(Beginning of Listed entries)
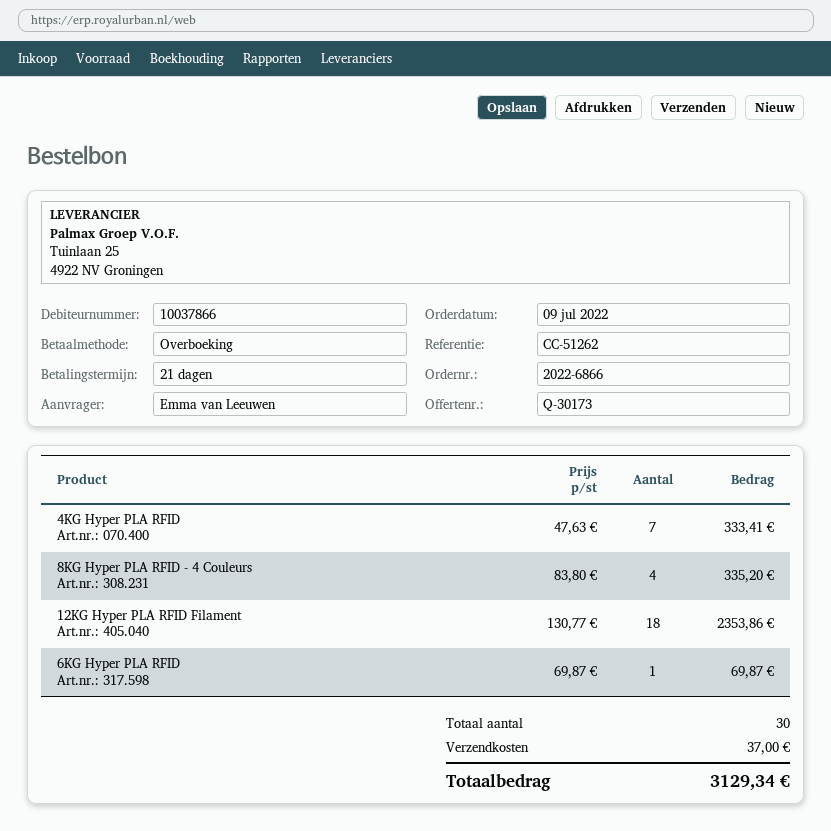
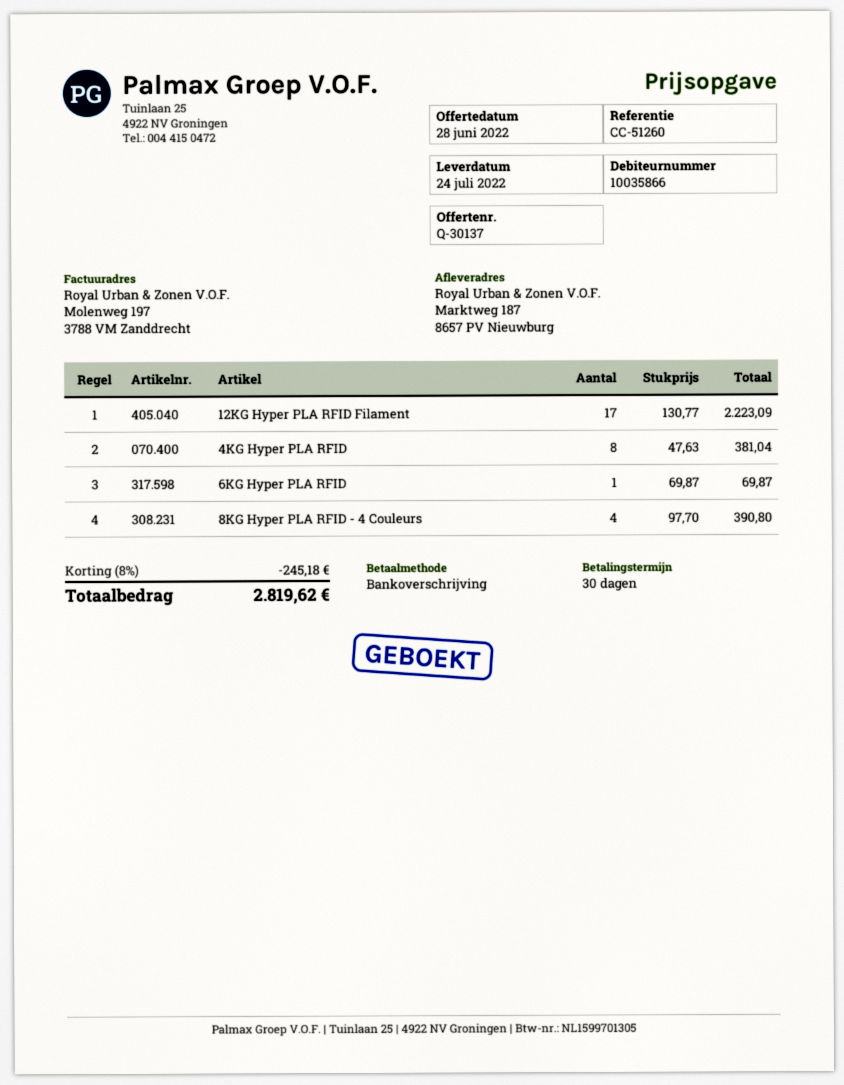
quote number: Q-30173 -> Q-30137
payment terms: 21 days -> 30 days
customer number: 10037866 -> 10035866
reference: CC-51262 -> CC-51260
4KG Hyper PLA RFID: 7 x 47.63 = 333.41 -> 8 x 47.63 = 381.04
8KG Hyper PLA RFID - 4 Couleurs: 4 x 83.80 = 335.20 -> 4 x 97.70 = 390.80
12KG Hyper PLA RFID Filament: 18 x 130.77 = 2353.86 -> 17 x 130.77 = 2223.09
discount: none -> 8% = 245.18
shipping: 37.00 -> none
total: 3129.34 -> 2819.62

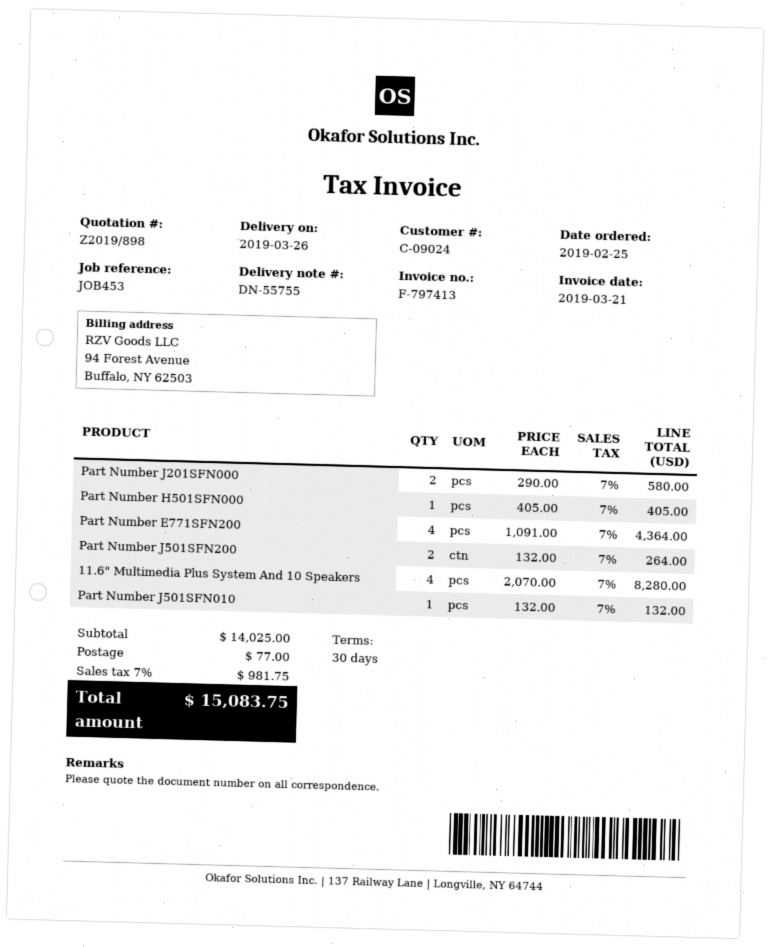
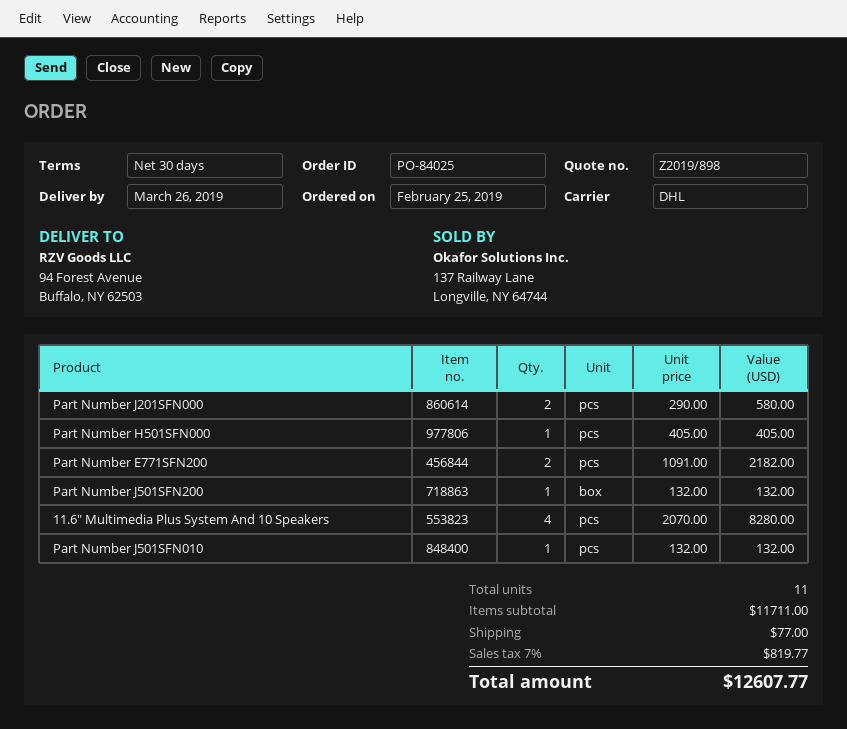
Part Number E771SFN200: 4 x 1091.00 = 4364.00 -> 2 x 1091.00 = 2182.00
Part Number J501SFN200: 2 x 132.00 = 264.00 -> 1 x 132.00 = 132.00
subtotal: 14025.00 -> 11711.00
tax: 7% = 981.75 -> 7% = 819.77
total: 15083.75 -> 12607.77

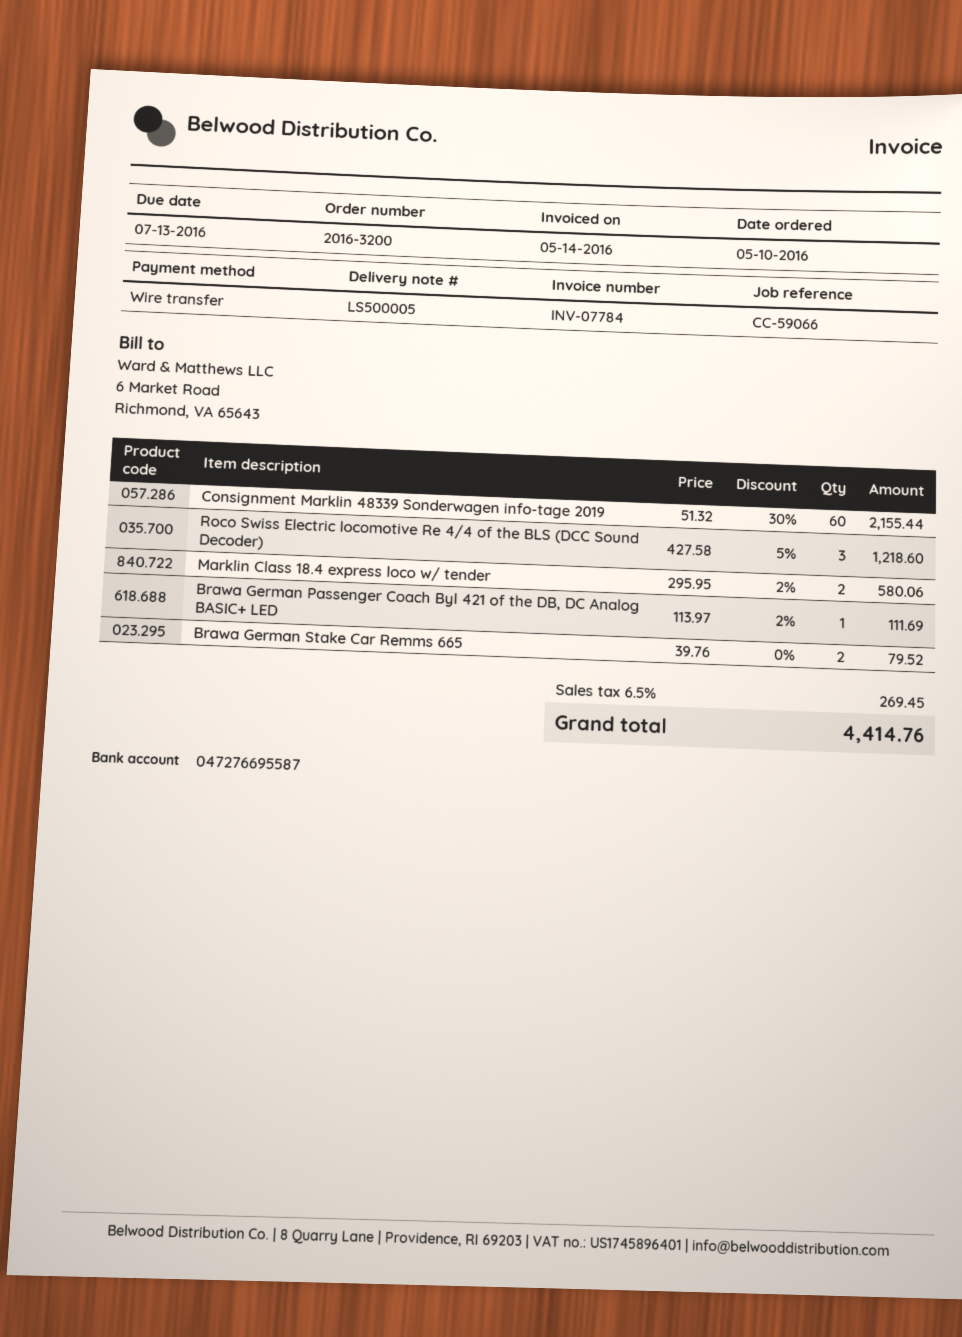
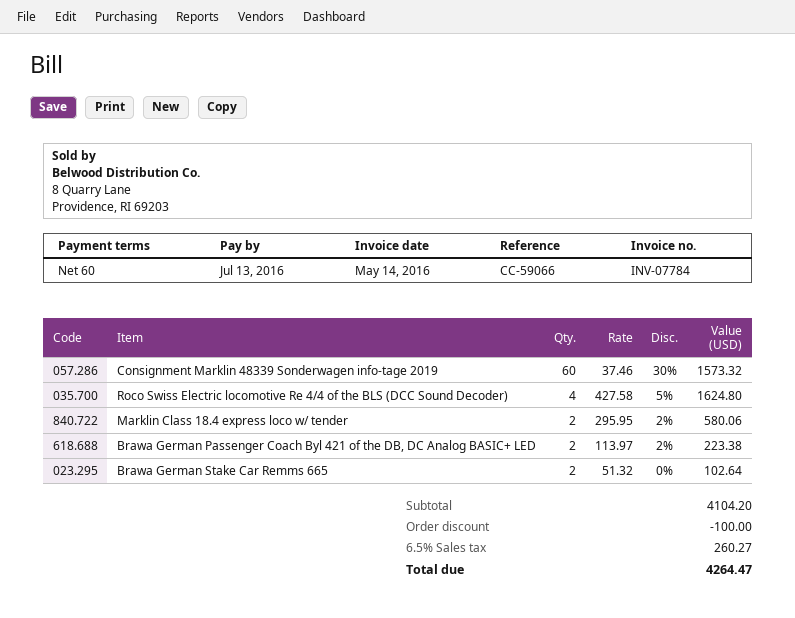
Consignment Marklin 48339 Sonderwagen info-tage 2019: 60 x 51.32 - 30% = 2155.44 -> 60 x 37.46 - 30% = 1573.32
Roco Swiss Electric locomotive Re 4/4 of the BLS (DCC Sound Decoder): 3 x 427.58 - 5% = 1218.60 -> 4 x 427.58 - 5% = 1624.80
Brawa German Passenger Coach Byl 421 of the DB, DC Analog BASIC+ LED: 1 x 113.97 - 2% = 111.69 -> 2 x 113.97 - 2% = 223.38
Brawa German Stake Car Remms 665: 2 x 39.76 = 79.52 -> 2 x 51.32 = 102.64
discount: none -> 100.00
tax: 6.5% = 269.45 -> 6.5% = 260.27
total: 4414.76 -> 4264.47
(End of Listed entries)
- [Instructions for the task]:
Transcribe the listing verbatim, pictures excluded.

- [Reply to the task]:
quote number: Q-30173 -> Q-30137
payment terms: 21 days -> 30 days
customer number: 10037866 -> 10035866
reference: CC-51262 -> CC-51260
4KG Hyper PLA RFID: 7 x 47.63 = 333.41 -> 8 x 47.63 = 381.04
8KG Hyper PLA RFID - 4 Couleurs: 4 x 83.80 = 335.20 -> 4 x 97.70 = 390.80
12KG Hyper PLA RFID Filament: 18 x 130.77 = 2353.86 -> 17 x 130.77 = 2223.09
discount: none -> 8% = 245.18
shipping: 37.00 -> none
total: 3129.34 -> 2819.62

Part Number E771SFN200: 4 x 1091.00 = 4364.00 -> 2 x 1091.00 = 2182.00
Part Number J501SFN200: 2 x 132.00 = 264.00 -> 1 x 132.00 = 132.00
subtotal: 14025.00 -> 11711.00
tax: 7% = 981.75 -> 7% = 819.77
total: 15083.75 -> 12607.77

Consignment Marklin 48339 Sonderwagen info-tage 2019: 60 x 51.32 - 30% = 2155.44 -> 60 x 37.46 - 30% = 1573.32
Roco Swiss Electric locomotive Re 4/4 of the BLS (DCC Sound Decoder): 3 x 427.58 - 5% = 1218.60 -> 4 x 427.58 - 5% = 1624.80
Brawa German Passenger Coach Byl 421 of the DB, DC Analog BASIC+ LED: 1 x 113.97 - 2% = 111.69 -> 2 x 113.97 - 2% = 223.38
Brawa German Stake Car Remms 665: 2 x 39.76 = 79.52 -> 2 x 51.32 = 102.64
discount: none -> 100.00
tax: 6.5% = 269.45 -> 6.5% = 260.27
total: 4414.76 -> 4264.47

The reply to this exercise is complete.